» Brief
In the entries below, find the line with "background: #4c1d95 ->" and the line with "-> <tr> <td>As</td>"; copy them and every line between them exactly, but not the pictures.

» The input
□ □ □ □ □

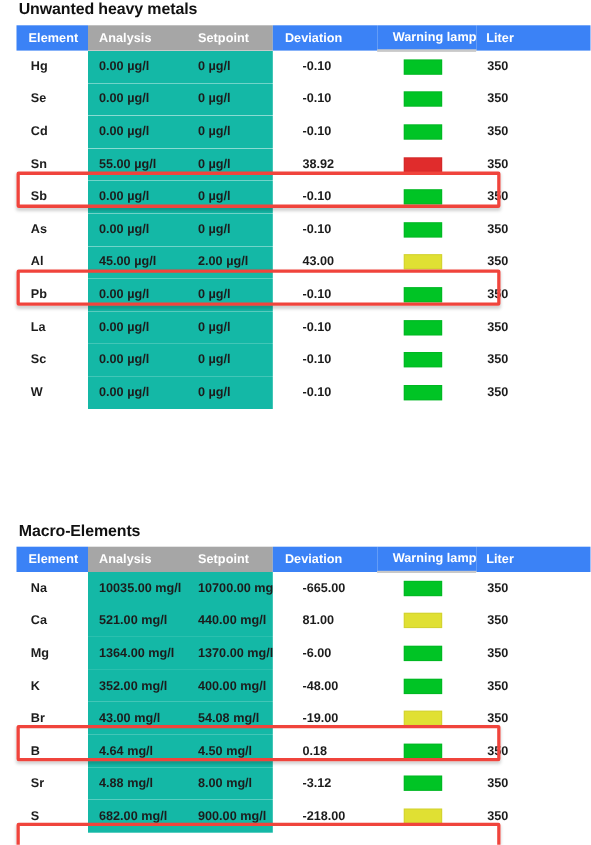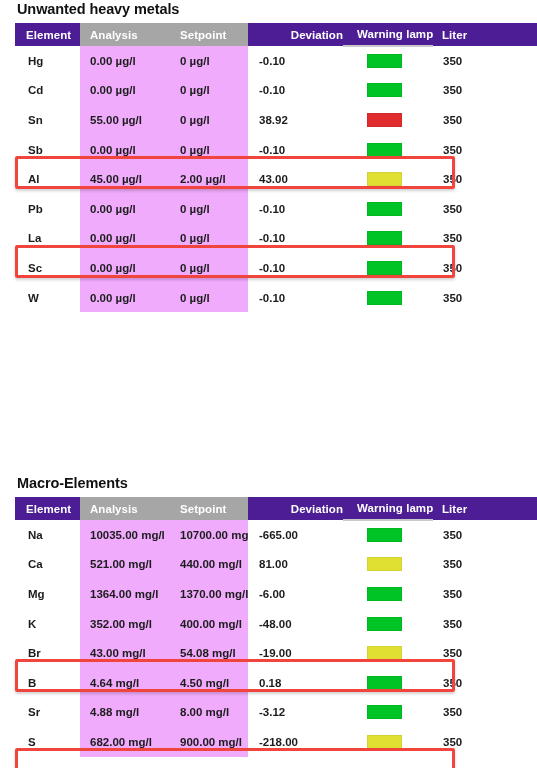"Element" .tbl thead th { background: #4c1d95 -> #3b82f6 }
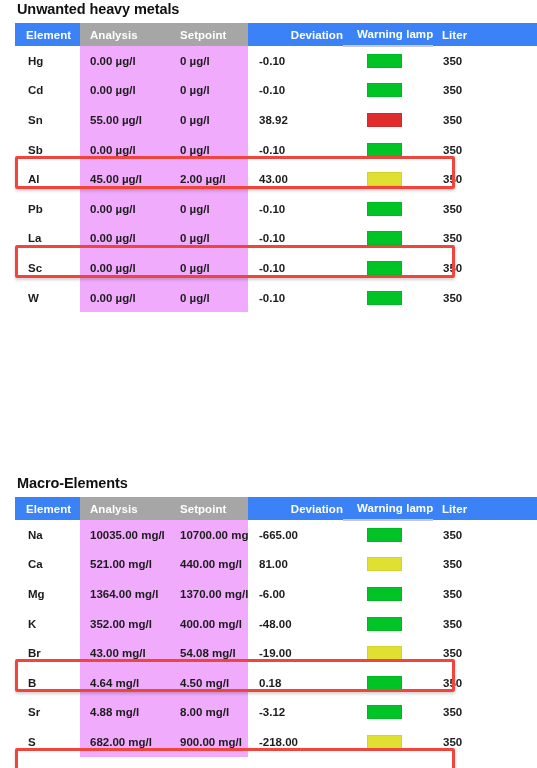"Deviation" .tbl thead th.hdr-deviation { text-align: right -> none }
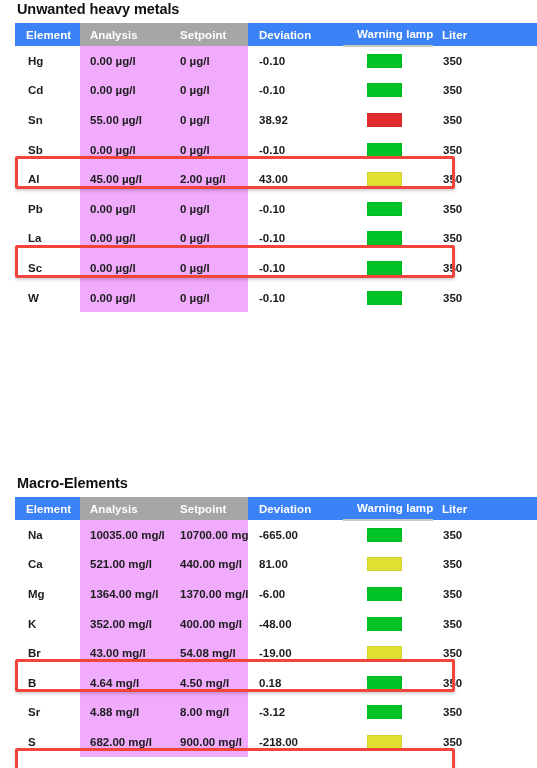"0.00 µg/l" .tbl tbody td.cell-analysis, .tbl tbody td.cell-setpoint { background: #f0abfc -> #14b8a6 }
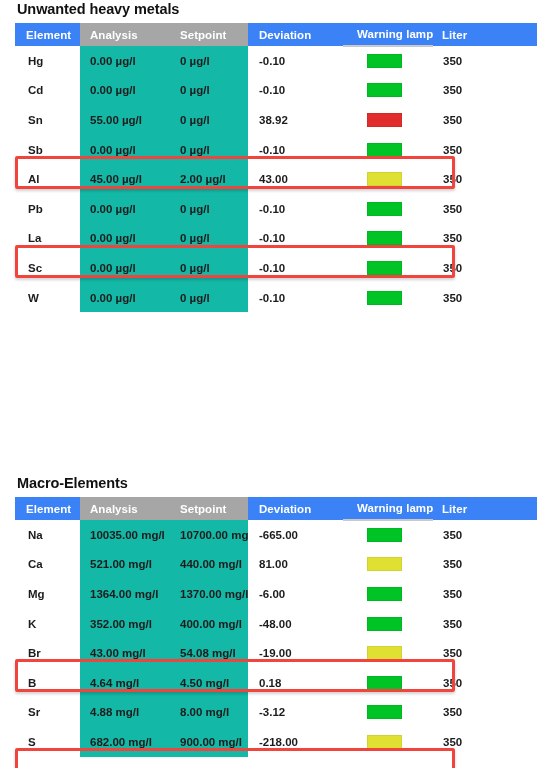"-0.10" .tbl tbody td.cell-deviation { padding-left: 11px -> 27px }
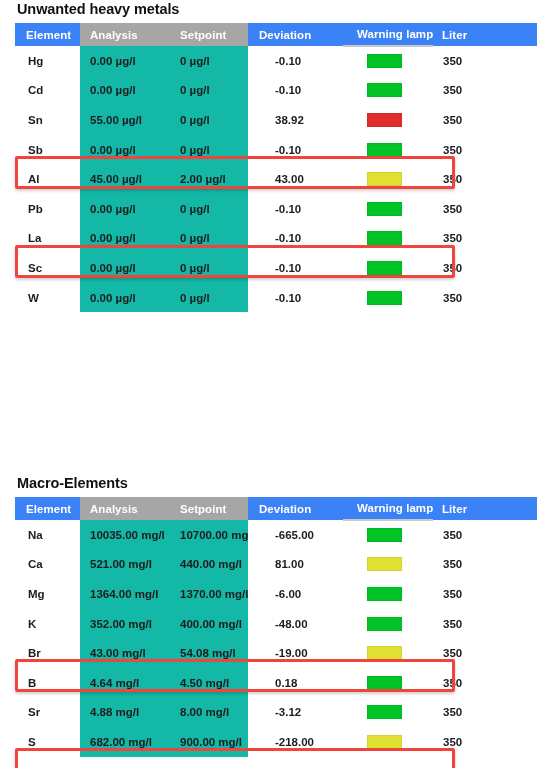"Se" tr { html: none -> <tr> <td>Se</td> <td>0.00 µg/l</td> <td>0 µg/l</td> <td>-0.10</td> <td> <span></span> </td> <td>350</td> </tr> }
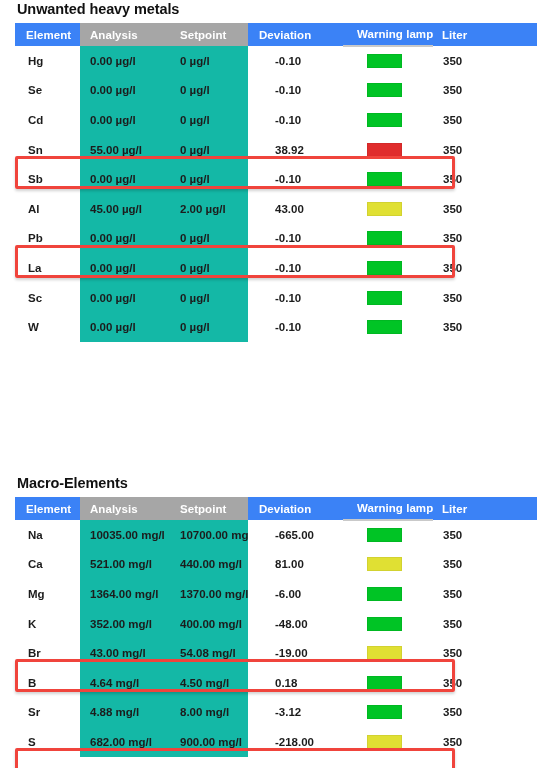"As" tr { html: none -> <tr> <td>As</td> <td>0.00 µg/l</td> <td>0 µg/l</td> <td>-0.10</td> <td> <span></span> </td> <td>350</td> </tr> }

□ □ □ □ □

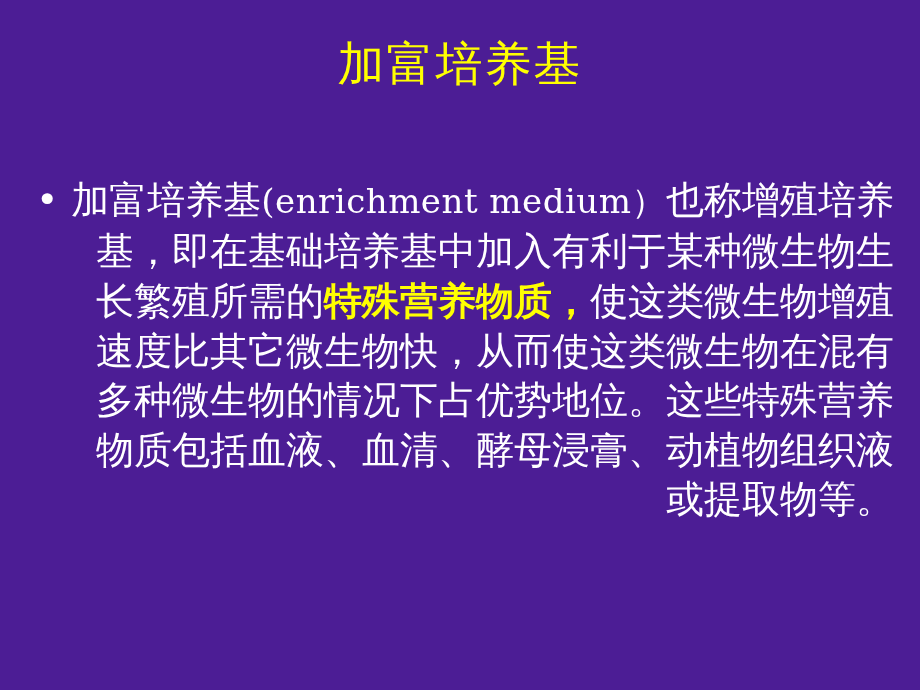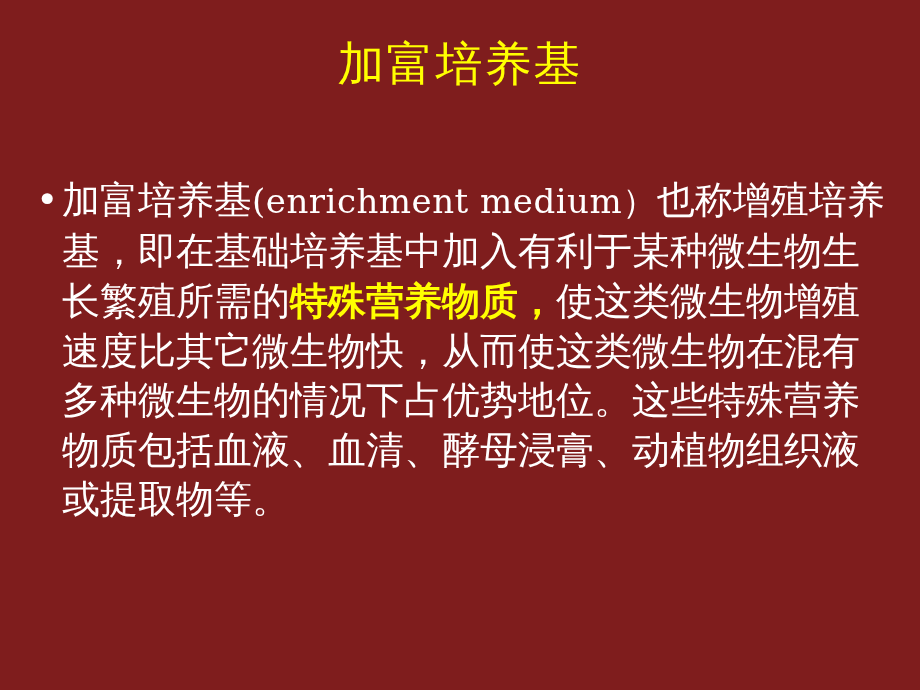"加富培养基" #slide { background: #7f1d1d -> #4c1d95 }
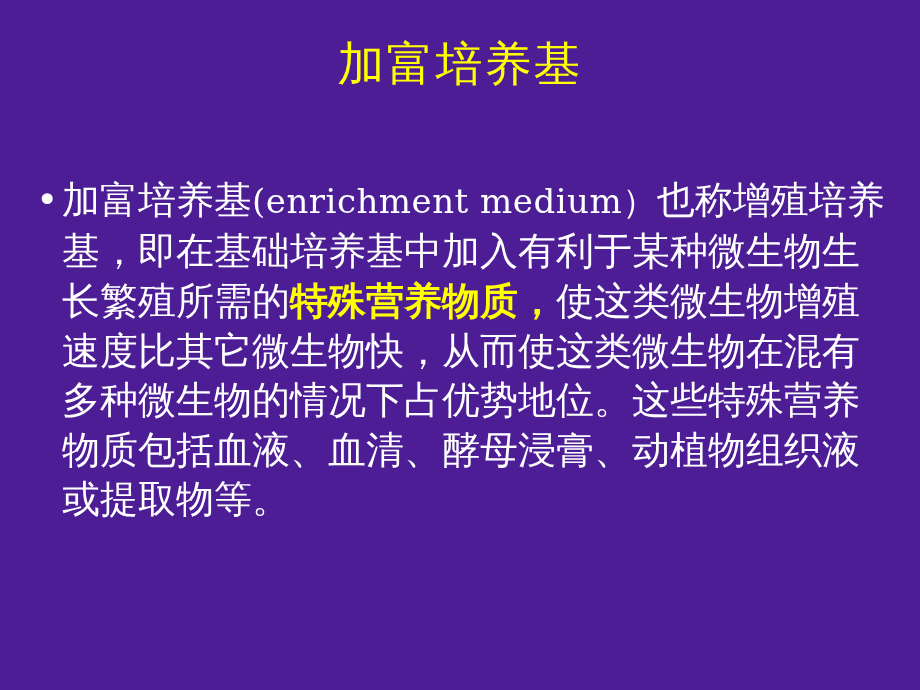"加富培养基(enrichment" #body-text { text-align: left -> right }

□ □ □ □ □

» Task response
"Element" .tbl thead th { background: #4c1d95 -> #3b82f6 }
"Deviation" .tbl thead th.hdr-deviation { text-align: right -> none }
"0.00 µg/l" .tbl tbody td.cell-analysis, .tbl tbody td.cell-setpoint { background: #f0abfc -> #14b8a6 }
"-0.10" .tbl tbody td.cell-deviation { padding-left: 11px -> 27px }
"Se" tr { html: none -> <tr> <td>Se</td> <td>0.00 µg/l</td> <td>0 µg/l</td> <td>-0.10</td> <td> <span></span> </td> <td>350</td> </tr> }
"As" tr { html: none -> <tr> <td>As</td> <td>0.00 µg/l</td> <td>0 µg/l</td> <td>-0.10</td> <td> <span></span> </td> <td>350</td> </tr> }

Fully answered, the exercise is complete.